- _YOUR OBJECTIVE_:
Transcribe each entry exactly; skip the images.

Screenshot and code edit data:
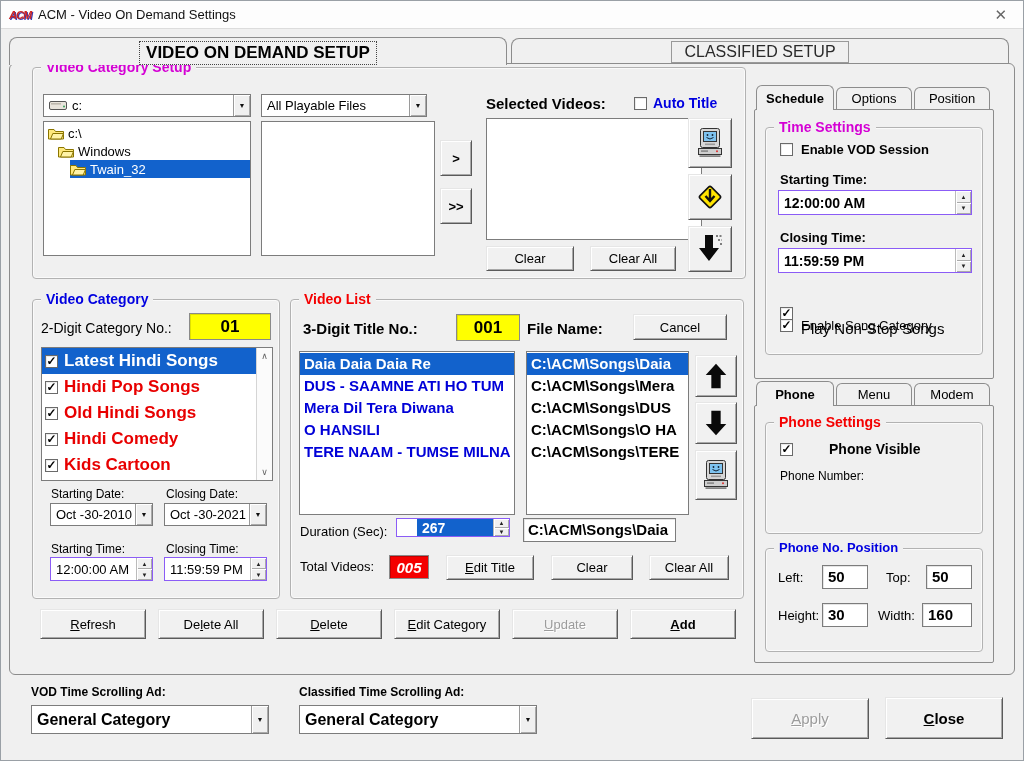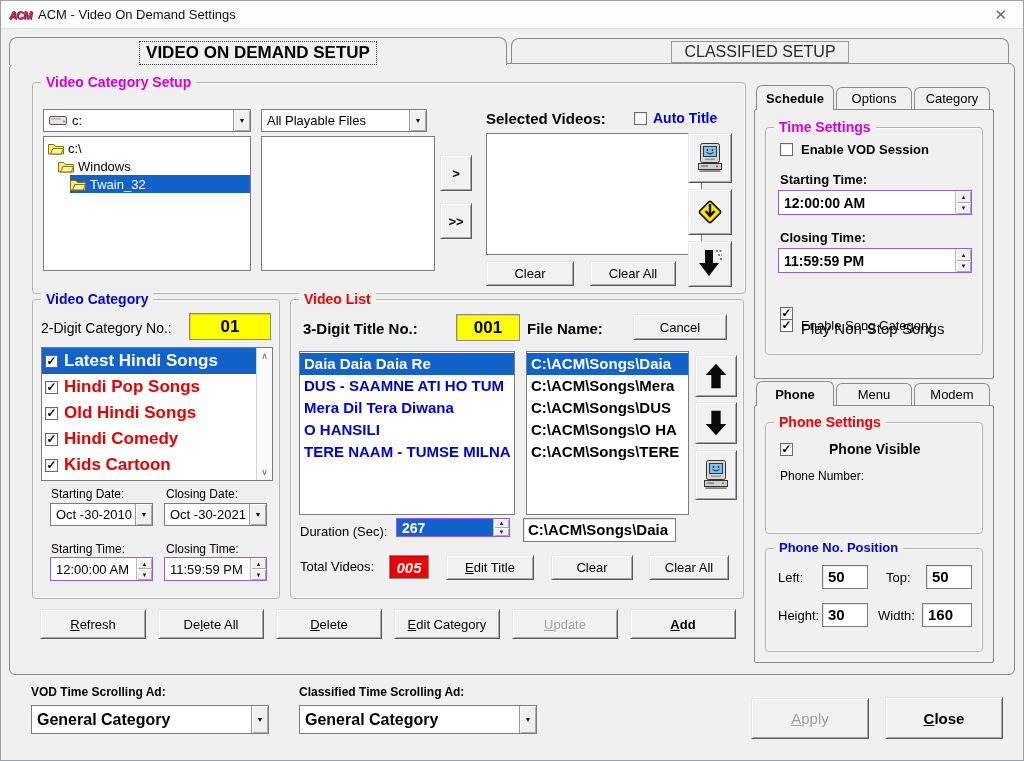--- a/index.html
+++ b/index.html
@@ -101,21 +101,21 @@
 
     <div class="tabmain active" style="left:8px;top:8px;width:498px;height:28px;">
       <span class="tlab-a">VIDEO ON DEMAND SETUP</span>
     </div>
     <div class="tabmain inactive" style="left:510px;top:9px;width:498px;height:25px;">
       <span class="tlab-i">CLASSIFIED SETUP</span>
     </div>
 
     <div class="page">
 
-      <div class="grp" style="left:22px;top:18px;width:714px;height:212px;">
+      <div class="grp" style="left:22px;top:3px;width:714px;height:212px;">
         <span class="lg m">Video Category Setup</span>
 
         <div class="combo" style="left:10px;top:26px;width:208px;height:23px;">
           <span class="cval">
             <svg width="18" height="11" viewBox="0 0 18 11">
                 <rect x="0.5" y="1.5" width="17" height="8" rx="1.5" fill="#e8e4dc" stroke="#555"></rect>
                 <rect x="2" y="3" width="10" height="1.6" fill="#bdb8ae"></rect>
                 <circle cx="15" cy="6.5" r="1" fill="#39a05a"></circle>
               </svg>
             <span>c:</span>
@@ -325,21 +325,21 @@
               <path d="M9.5 9.5 Q13 12.5 16.5 9.5" stroke="#123" fill="none"></path>
               <rect x="8" y="15.5" width="10" height="1.6" fill="#9a9a9a"></rect>
               <rect x="1.5" y="20.5" width="23" height="6" fill="#cfcfcf" stroke="#333"></rect>
               <rect x="4" y="22.3" width="7" height="1.6" fill="#888"></rect>
               <circle cx="20" cy="23.3" r="1" fill="#d33"></circle>
               <rect x="2.5" y="27.3" width="21" height="1.6" fill="#777"></rect>
             </svg>
         </div>
 
         <span class="lab13" style="left:9px;top:224px;">Duration (Sec):</span>
-        <div class="spinbox" style="left:105px;top:218px;width:114px;height:19px;">
+        <div class="spinbox" style="left:105px;top:218px;width:114px;height:19px;padding-left:20px;">
           <span class="sval" style="background:#1262cc;color:#fff;font-weight:bold;font-size:14px;">267</span>
           <span class="spincol">
               <span>▲</span>
               <span>▼</span>
             </span>
         </div>
         <div class="sunk" style="position:absolute;left:232px;top:218px;width:153px;height:24px;font-weight:bold;font-size:15px;line-height:22px;padding:0 4px;white-space:nowrap;overflow:hidden;">C:\ACM\Songs\Daia</div>
 
         <span class="lab13" style="left:9px;top:259px;">Total Videos:</span>
         <div class="redbox" style="left:98px;top:255px;width:40px;height:24px;font-style:italic;">005</div>
@@ -357,21 +357,21 @@
         <div class="btn bold" style="position:relative;flex:1;height:30px;"><u>A</u>dd</div>
       </div>
 
       <div class="rtab active" style="left:746px;top:21px;width:78px;height:25px;">
         <span>Schedule</span>
       </div>
       <div class="rtab" style="left:826px;top:23px;width:76px;height:22px;">
         <span>Options</span>
       </div>
       <div class="rtab" style="left:904px;top:23px;width:76px;height:22px;">
-        <span>Category</span>
+        <span>Position</span>
       </div>
 
       <div class="rpage" style="left:744px;top:45px;width:240px;height:270px;">
         <div class="grp" style="left:10px;top:17px;width:218px;height:228px;">
           <span class="lg m">Time Settings</span>
 
           <div class="row" style="left:14px;top:14px;gap:8px;">
             <span class="chk">
                 <span class="mark"></span>
               </span>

- _OUTPUT BELOW_:
--- a/index.html
+++ b/index.html
@@ -101,21 +101,21 @@
 
     <div class="tabmain active" style="left:8px;top:8px;width:498px;height:28px;">
       <span class="tlab-a">VIDEO ON DEMAND SETUP</span>
     </div>
     <div class="tabmain inactive" style="left:510px;top:9px;width:498px;height:25px;">
       <span class="tlab-i">CLASSIFIED SETUP</span>
     </div>
 
     <div class="page">
 
-      <div class="grp" style="left:22px;top:18px;width:714px;height:212px;">
+      <div class="grp" style="left:22px;top:3px;width:714px;height:212px;">
         <span class="lg m">Video Category Setup</span>
 
         <div class="combo" style="left:10px;top:26px;width:208px;height:23px;">
           <span class="cval">
             <svg width="18" height="11" viewBox="0 0 18 11">
                 <rect x="0.5" y="1.5" width="17" height="8" rx="1.5" fill="#e8e4dc" stroke="#555"></rect>
                 <rect x="2" y="3" width="10" height="1.6" fill="#bdb8ae"></rect>
                 <circle cx="15" cy="6.5" r="1" fill="#39a05a"></circle>
               </svg>
             <span>c:</span>
@@ -325,21 +325,21 @@
               <path d="M9.5 9.5 Q13 12.5 16.5 9.5" stroke="#123" fill="none"></path>
               <rect x="8" y="15.5" width="10" height="1.6" fill="#9a9a9a"></rect>
               <rect x="1.5" y="20.5" width="23" height="6" fill="#cfcfcf" stroke="#333"></rect>
               <rect x="4" y="22.3" width="7" height="1.6" fill="#888"></rect>
               <circle cx="20" cy="23.3" r="1" fill="#d33"></circle>
               <rect x="2.5" y="27.3" width="21" height="1.6" fill="#777"></rect>
             </svg>
         </div>
 
         <span class="lab13" style="left:9px;top:224px;">Duration (Sec):</span>
-        <div class="spinbox" style="left:105px;top:218px;width:114px;height:19px;">
+        <div class="spinbox" style="left:105px;top:218px;width:114px;height:19px;padding-left:20px;">
           <span class="sval" style="background:#1262cc;color:#fff;font-weight:bold;font-size:14px;">267</span>
           <span class="spincol">
               <span>▲</span>
               <span>▼</span>
             </span>
         </div>
         <div class="sunk" style="position:absolute;left:232px;top:218px;width:153px;height:24px;font-weight:bold;font-size:15px;line-height:22px;padding:0 4px;white-space:nowrap;overflow:hidden;">C:\ACM\Songs\Daia</div>
 
         <span class="lab13" style="left:9px;top:259px;">Total Videos:</span>
         <div class="redbox" style="left:98px;top:255px;width:40px;height:24px;font-style:italic;">005</div>
@@ -357,21 +357,21 @@
         <div class="btn bold" style="position:relative;flex:1;height:30px;"><u>A</u>dd</div>
       </div>
 
       <div class="rtab active" style="left:746px;top:21px;width:78px;height:25px;">
         <span>Schedule</span>
       </div>
       <div class="rtab" style="left:826px;top:23px;width:76px;height:22px;">
         <span>Options</span>
       </div>
       <div class="rtab" style="left:904px;top:23px;width:76px;height:22px;">
-        <span>Category</span>
+        <span>Position</span>
       </div>
 
       <div class="rpage" style="left:744px;top:45px;width:240px;height:270px;">
         <div class="grp" style="left:10px;top:17px;width:218px;height:228px;">
           <span class="lg m">Time Settings</span>
 
           <div class="row" style="left:14px;top:14px;gap:8px;">
             <span class="chk">
                 <span class="mark"></span>
               </span>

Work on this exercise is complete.